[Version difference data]
######

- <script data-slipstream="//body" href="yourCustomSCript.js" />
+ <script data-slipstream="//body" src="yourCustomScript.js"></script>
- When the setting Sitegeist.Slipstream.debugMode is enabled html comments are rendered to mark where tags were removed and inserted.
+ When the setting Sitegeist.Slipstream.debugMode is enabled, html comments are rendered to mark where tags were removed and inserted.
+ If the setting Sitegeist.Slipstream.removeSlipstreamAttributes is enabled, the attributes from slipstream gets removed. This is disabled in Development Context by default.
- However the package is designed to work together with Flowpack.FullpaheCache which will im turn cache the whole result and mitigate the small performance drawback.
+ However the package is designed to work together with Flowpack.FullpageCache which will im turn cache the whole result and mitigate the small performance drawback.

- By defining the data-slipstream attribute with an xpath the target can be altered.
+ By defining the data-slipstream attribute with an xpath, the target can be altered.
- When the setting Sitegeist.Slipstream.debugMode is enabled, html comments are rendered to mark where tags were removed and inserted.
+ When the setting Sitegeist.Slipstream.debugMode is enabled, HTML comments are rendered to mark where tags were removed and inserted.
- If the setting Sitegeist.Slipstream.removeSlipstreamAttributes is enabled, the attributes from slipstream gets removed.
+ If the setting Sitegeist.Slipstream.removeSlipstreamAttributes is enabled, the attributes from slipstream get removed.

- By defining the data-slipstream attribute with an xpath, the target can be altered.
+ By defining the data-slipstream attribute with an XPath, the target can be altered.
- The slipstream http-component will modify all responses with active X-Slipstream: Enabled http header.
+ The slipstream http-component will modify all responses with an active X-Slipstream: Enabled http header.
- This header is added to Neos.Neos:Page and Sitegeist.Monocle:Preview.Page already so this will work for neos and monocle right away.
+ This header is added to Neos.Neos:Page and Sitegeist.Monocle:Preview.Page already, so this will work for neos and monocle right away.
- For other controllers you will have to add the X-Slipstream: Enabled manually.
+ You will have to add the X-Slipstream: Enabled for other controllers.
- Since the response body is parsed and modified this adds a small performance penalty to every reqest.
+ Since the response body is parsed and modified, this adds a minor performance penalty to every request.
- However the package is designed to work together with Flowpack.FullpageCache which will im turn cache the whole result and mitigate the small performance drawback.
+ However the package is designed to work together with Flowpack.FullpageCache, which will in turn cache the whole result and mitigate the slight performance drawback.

######

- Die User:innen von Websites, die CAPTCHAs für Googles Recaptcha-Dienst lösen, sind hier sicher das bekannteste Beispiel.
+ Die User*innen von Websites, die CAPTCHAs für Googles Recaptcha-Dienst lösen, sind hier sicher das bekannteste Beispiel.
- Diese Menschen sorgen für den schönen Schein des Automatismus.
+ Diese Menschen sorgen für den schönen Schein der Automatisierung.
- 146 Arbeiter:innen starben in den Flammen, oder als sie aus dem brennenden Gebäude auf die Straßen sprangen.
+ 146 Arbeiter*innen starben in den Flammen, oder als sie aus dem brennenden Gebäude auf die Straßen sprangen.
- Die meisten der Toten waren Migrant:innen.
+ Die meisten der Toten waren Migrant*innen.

######

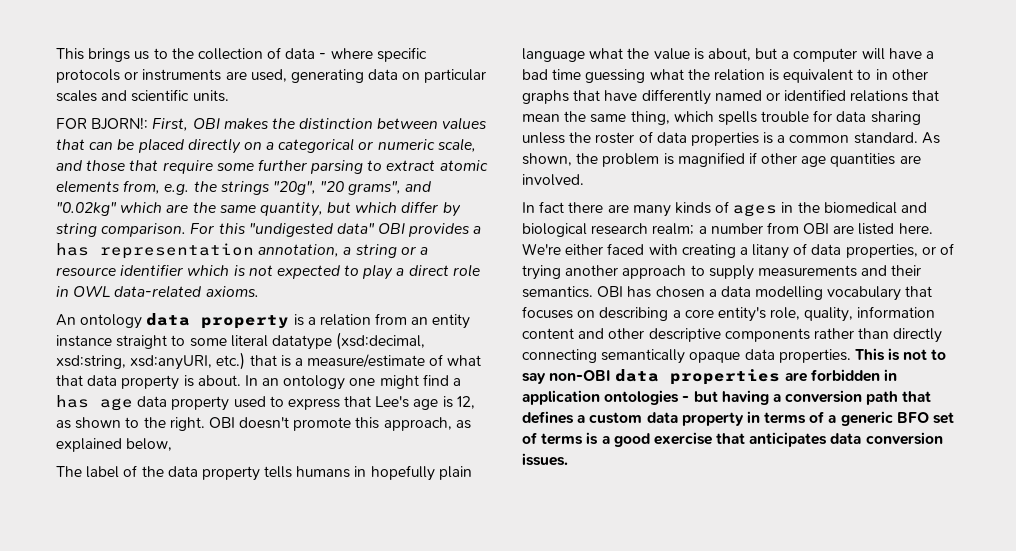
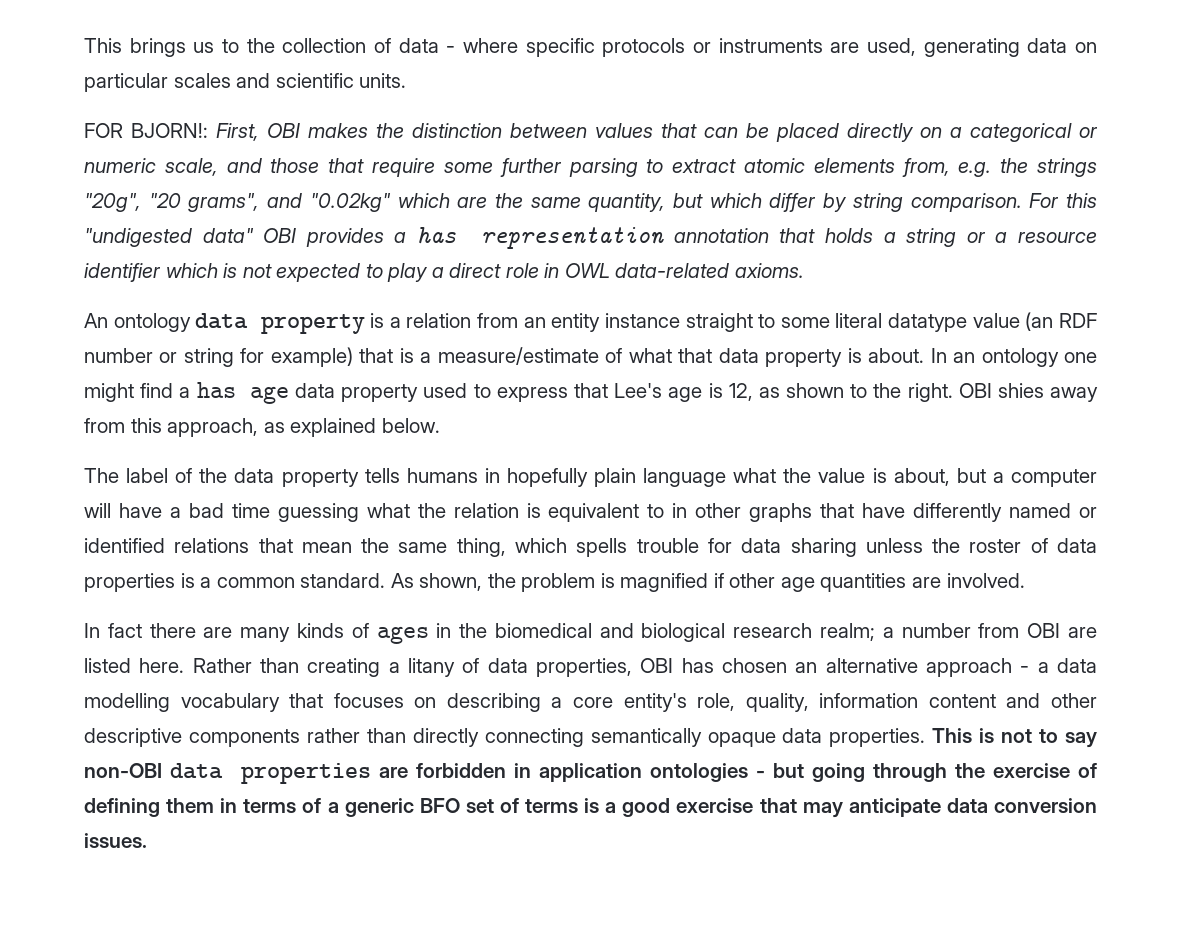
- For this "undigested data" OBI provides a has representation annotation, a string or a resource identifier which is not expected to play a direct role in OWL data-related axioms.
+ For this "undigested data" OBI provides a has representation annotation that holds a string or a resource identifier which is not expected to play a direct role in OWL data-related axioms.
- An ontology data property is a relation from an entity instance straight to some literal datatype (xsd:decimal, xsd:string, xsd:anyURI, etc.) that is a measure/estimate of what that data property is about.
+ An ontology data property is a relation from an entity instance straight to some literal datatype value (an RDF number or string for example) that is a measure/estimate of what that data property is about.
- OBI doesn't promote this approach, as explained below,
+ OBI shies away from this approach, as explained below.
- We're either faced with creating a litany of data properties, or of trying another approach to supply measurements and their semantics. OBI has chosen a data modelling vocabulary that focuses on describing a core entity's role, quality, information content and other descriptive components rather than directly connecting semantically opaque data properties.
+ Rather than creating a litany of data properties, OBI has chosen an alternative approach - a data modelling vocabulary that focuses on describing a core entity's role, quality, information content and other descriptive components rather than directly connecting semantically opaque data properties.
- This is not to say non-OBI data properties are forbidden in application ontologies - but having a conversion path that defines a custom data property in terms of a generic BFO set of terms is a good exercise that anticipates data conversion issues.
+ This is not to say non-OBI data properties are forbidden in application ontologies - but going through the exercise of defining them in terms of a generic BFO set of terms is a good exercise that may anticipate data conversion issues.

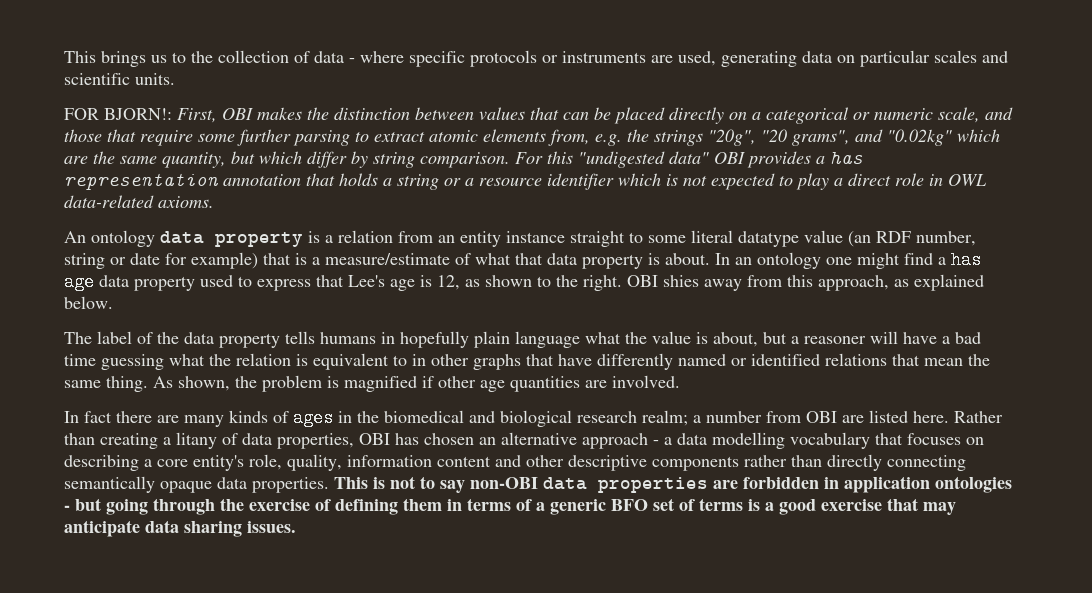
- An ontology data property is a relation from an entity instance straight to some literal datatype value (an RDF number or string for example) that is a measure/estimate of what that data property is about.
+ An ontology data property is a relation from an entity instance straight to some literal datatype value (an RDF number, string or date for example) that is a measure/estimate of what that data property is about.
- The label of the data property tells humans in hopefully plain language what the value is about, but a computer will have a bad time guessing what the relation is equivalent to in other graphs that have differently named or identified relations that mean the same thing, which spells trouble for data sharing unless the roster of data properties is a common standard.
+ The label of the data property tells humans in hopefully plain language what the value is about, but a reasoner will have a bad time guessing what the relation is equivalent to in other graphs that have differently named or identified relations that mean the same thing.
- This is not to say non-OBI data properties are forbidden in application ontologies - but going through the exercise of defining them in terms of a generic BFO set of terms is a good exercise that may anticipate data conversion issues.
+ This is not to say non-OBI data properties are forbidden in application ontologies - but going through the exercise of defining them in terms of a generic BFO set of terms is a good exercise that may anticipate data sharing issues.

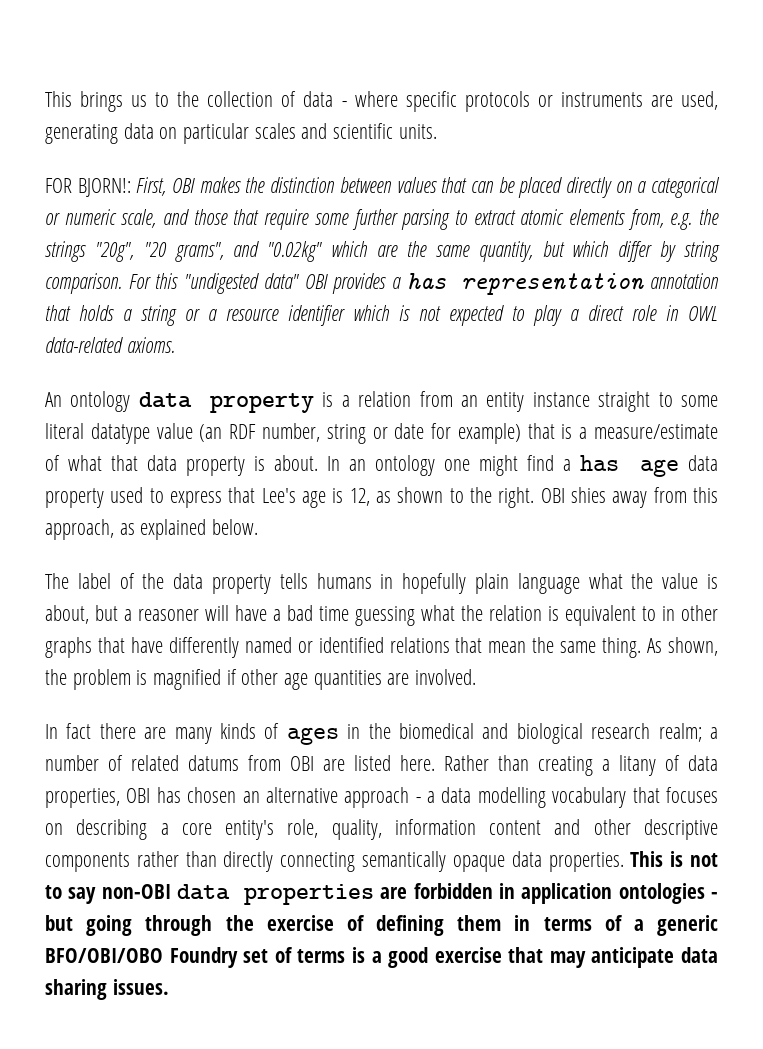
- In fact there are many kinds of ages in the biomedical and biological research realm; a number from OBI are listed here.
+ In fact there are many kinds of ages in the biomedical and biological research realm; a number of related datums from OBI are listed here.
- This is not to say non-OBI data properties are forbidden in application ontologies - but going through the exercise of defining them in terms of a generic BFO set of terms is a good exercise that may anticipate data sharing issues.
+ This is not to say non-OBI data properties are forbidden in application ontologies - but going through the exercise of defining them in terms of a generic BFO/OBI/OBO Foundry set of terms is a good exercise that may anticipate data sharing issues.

######

▶ PROBLEM REQUIREMENTS: Your answer should consist of the lines from the line with "- Since the" to the line with "to every request." above, repeated exactly, both ends included.

▶ SOLVED EXERCISE:
- Since the response body is parsed and modified this adds a small performance penalty to every reqest.
+ Since the response body is parsed and modified, this adds a minor performance penalty to every request.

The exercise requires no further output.